The perfect formula for making homemade dill pickles…
Last summer I had two friends: one with too many cucumbers and one with too much dill. This worked out very well for my family, seeing as I had too many empty jars and too many hungry children to feed who really like pickles. (Not to worry. I also had more than two friends.)
So I took the cast-off cucumbers and dill, and I searched online for how to make pickles. Some recipes seemed complicated and some included weird ingredients – so in true Laura “can’t we just keep this simple” fashion, I played with a mixture of all the ideas I found to see if I could make the pickle process easy.
Not only is this easy…it is toooooo easy. We’re talking: wash cucumbers, slice cucumbers, stuff them into a jar with a few other ingredients, water bath for 5 minutes. That easy.
Easy as it was, I had to wonder: would the pickles taste good? Would they crunch like they were supposed to? It’s not like I had much money invested in them (thanks to my generous friends who supplied me with free cukes and dill), but I sure was hoping for a happy pickle experience. If successful, I knew this would be a wonderful food to be able to pull out of my pantry to quickly add to a meal.
Bingo! My family loves these. And they crunch like they are supposed to. No soggy pickles here.
Here’s the key to keeping the crunch in your pickle: Do not over water bath them. We’re not trying to kill the cukes. Just boil the jars long enough to get the lids to seal – about 5 minutes.
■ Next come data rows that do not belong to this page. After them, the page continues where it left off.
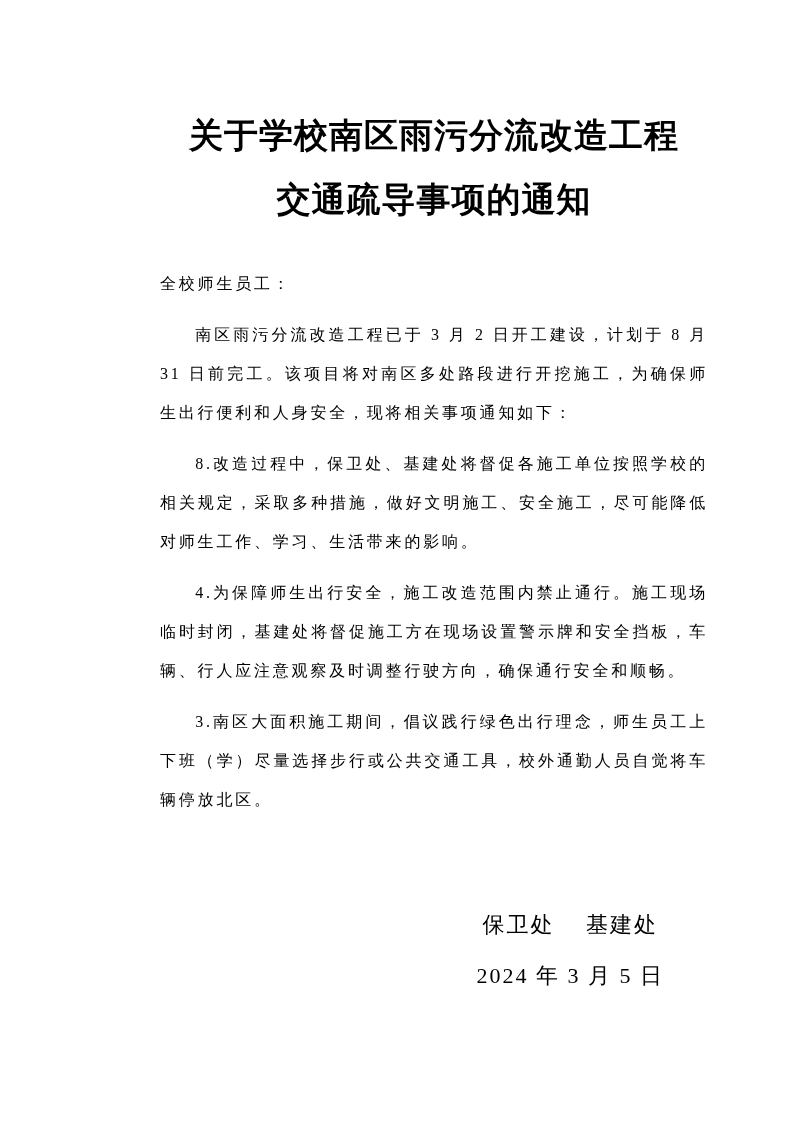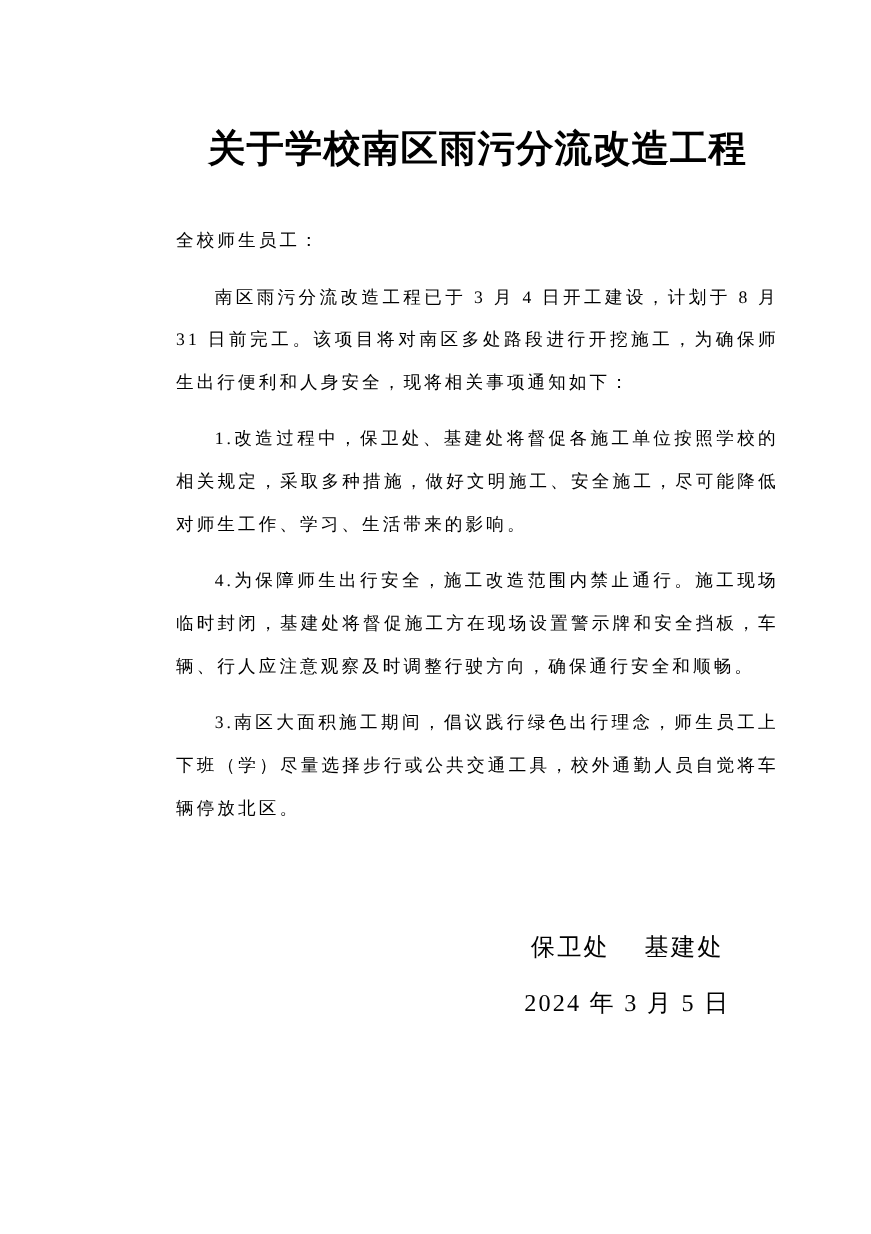--- a/index.html
+++ b/index.html
@@ -57,6 +57,7 @@
 
   <h1 class="title">
     <span class="title-line">关于学校南区雨污分流改造工程</span>
+    <span class="title-line">交通疏导事项的通知</span>
   </h1>
 
   <div class="body-text">

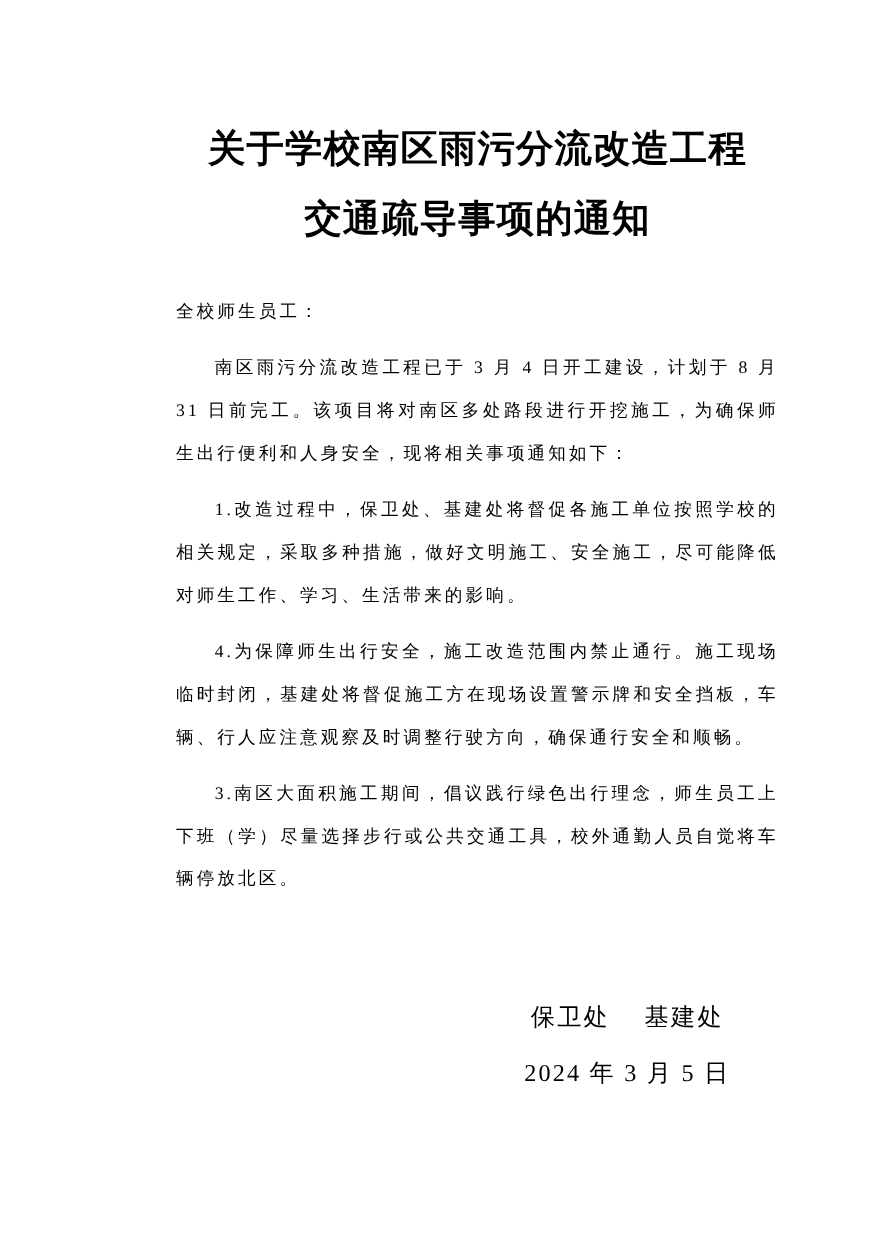--- a/index.html
+++ b/index.html
@@ -63,7 +63,7 @@
   <div class="body-text">
     <p class="para salutation">全校师生员工：</p>
 
-    <p class="para indent">南区雨污分流改造工程已于 3 月 4 日开工建设，计划于 8 月 31 日前完工。该项目将对南区多处路段进行开挖施工，为确保师生出行便利和人身安全，现将相关事项通知如下：</p>
+    <p class="para indent">南区雨污分流改造工程已于 3 月 2 日开工建设，计划于 8 月 31 日前完工。该项目将对南区多处路段进行开挖施工，为确保师生出行便利和人身安全，现将相关事项通知如下：</p>
 
     <p class="para indent">1.改造过程中，保卫处、基建处将督促各施工单位按照学校的相关规定，采取多种措施，做好文明施工、安全施工，尽可能降低对师生工作、学习、生活带来的影响。</p>
 

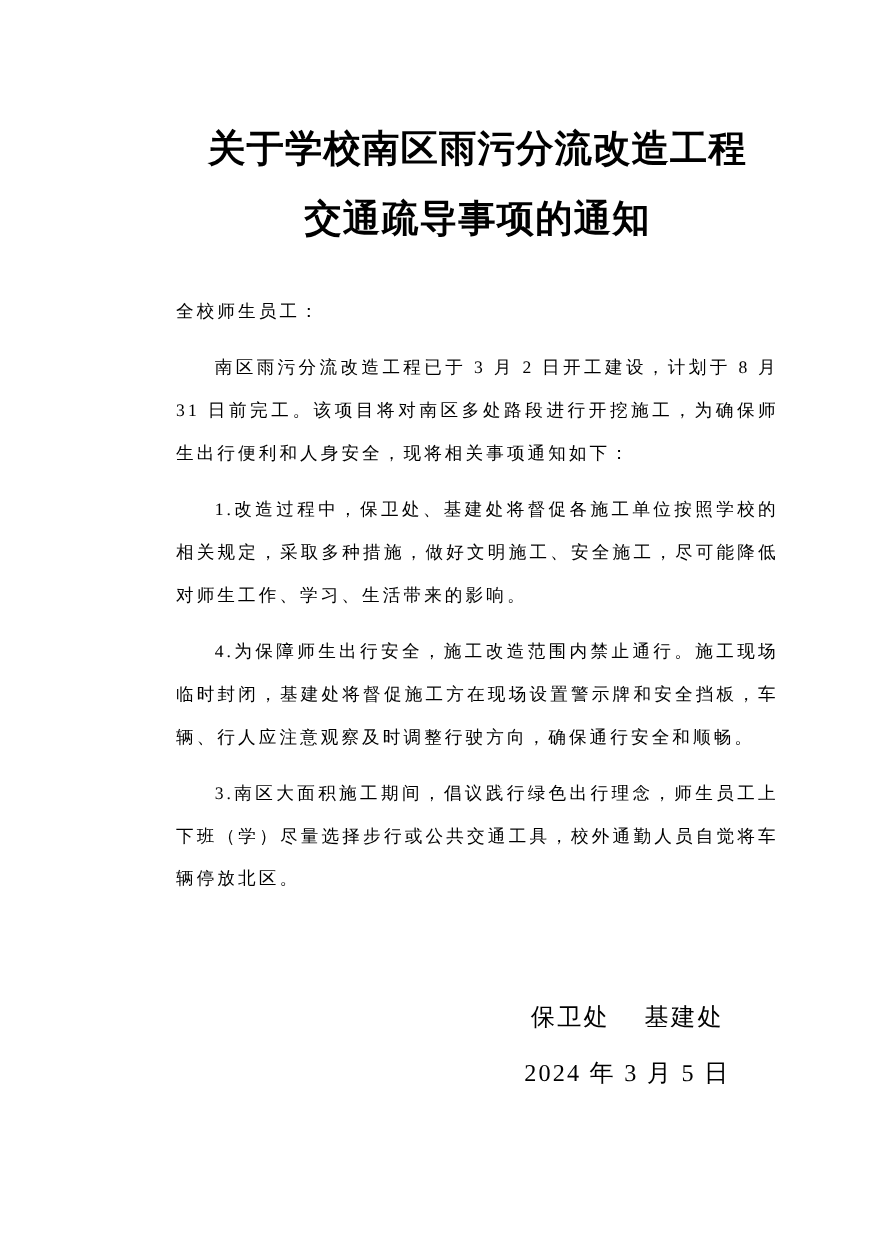--- a/index.html
+++ b/index.html
@@ -65,7 +65,7 @@
 
     <p class="para indent">南区雨污分流改造工程已于 3 月 2 日开工建设，计划于 8 月 31 日前完工。该项目将对南区多处路段进行开挖施工，为确保师生出行便利和人身安全，现将相关事项通知如下：</p>
 
-    <p class="para indent">1.改造过程中，保卫处、基建处将督促各施工单位按照学校的相关规定，采取多种措施，做好文明施工、安全施工，尽可能降低对师生工作、学习、生活带来的影响。</p>
+    <p class="para indent">8.改造过程中，保卫处、基建处将督促各施工单位按照学校的相关规定，采取多种措施，做好文明施工、安全施工，尽可能降低对师生工作、学习、生活带来的影响。</p>
 
     <p class="para indent">4.为保障师生出行安全，施工改造范围内禁止通行。施工现场临时封闭，基建处将督促施工方在现场设置警示牌和安全挡板，车辆、行人应注意观察及时调整行驶方向，确保通行安全和顺畅。</p>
Now about the dill. Hey, what’s the big dill? (I’ve always wanted to say that. My life is now complete.) But about the dill. If you’re not sure what I’m referring to in the recipe when I say “1 Dill Flower” I’m talking about this:
See how there are little tiny bunches of yellow plants all joined together into one giant – bigger than your hand – bunch of yellow plants? When I say “1 Dill Flower” I’m talking about the entire giant big huge bunch all attached to each other. I made this recipe up all by myself based on other recipes, so whose to say if I’m right? But my pickles turned out amazing, so I’m going to go with, “yep. I’m right.” Use an entire, big flower.
And now I want to read To Kill a Mockingbird for the 26th time. If you’ve read it, you know why. But seriously, who names their kid Dill? Or Scout for that matter. (Like for rill. What’s the dill? Okay now my life is complete.)
Easy Homemade Dill Pickles
- About 12 cucumbers
- Per jar:
- 1 Dill Flower (a full, big one)
- ½ teaspoon garlic powder or 1 minced clove of fresh garlic
- Liquid mixture for 6 pint jars:
- 2¼ cups white vinegar
- 2¼ cups water
- 3 Tablespoons sea salt
- Wash and sterilize 6 pint-sized jars.
- Place the following into the bottom of each prepared jar:
- Dill Flower (a full, big one) plus ½ teaspoon garlic powder or 1 minced clove of fresh garlic
- Wash 12-ish medium-sized cucumbers, then cut them into spears or slices. Pack them into each jar. (I averaged about 2 cucumbers per pint jar.)
- Stir the vinegar, water, and sea salt together on the stove over medium heat for 1-2 minutes or until the salt dissolves. (Do not boil the mixture.)
- Pour the hot liquids into each jar, immersing the cucumbers, allowing ½ inch of space at the top.
- Secure lids and rings, then place in boiling water bath for 5 minutes.
- Remove jars and be sure they seal properly.
This is, by far, the easiest canning recipe I’ve ever tried. How about you? Have you tried making pickles? Are you a To Kill a Mockingbird fan?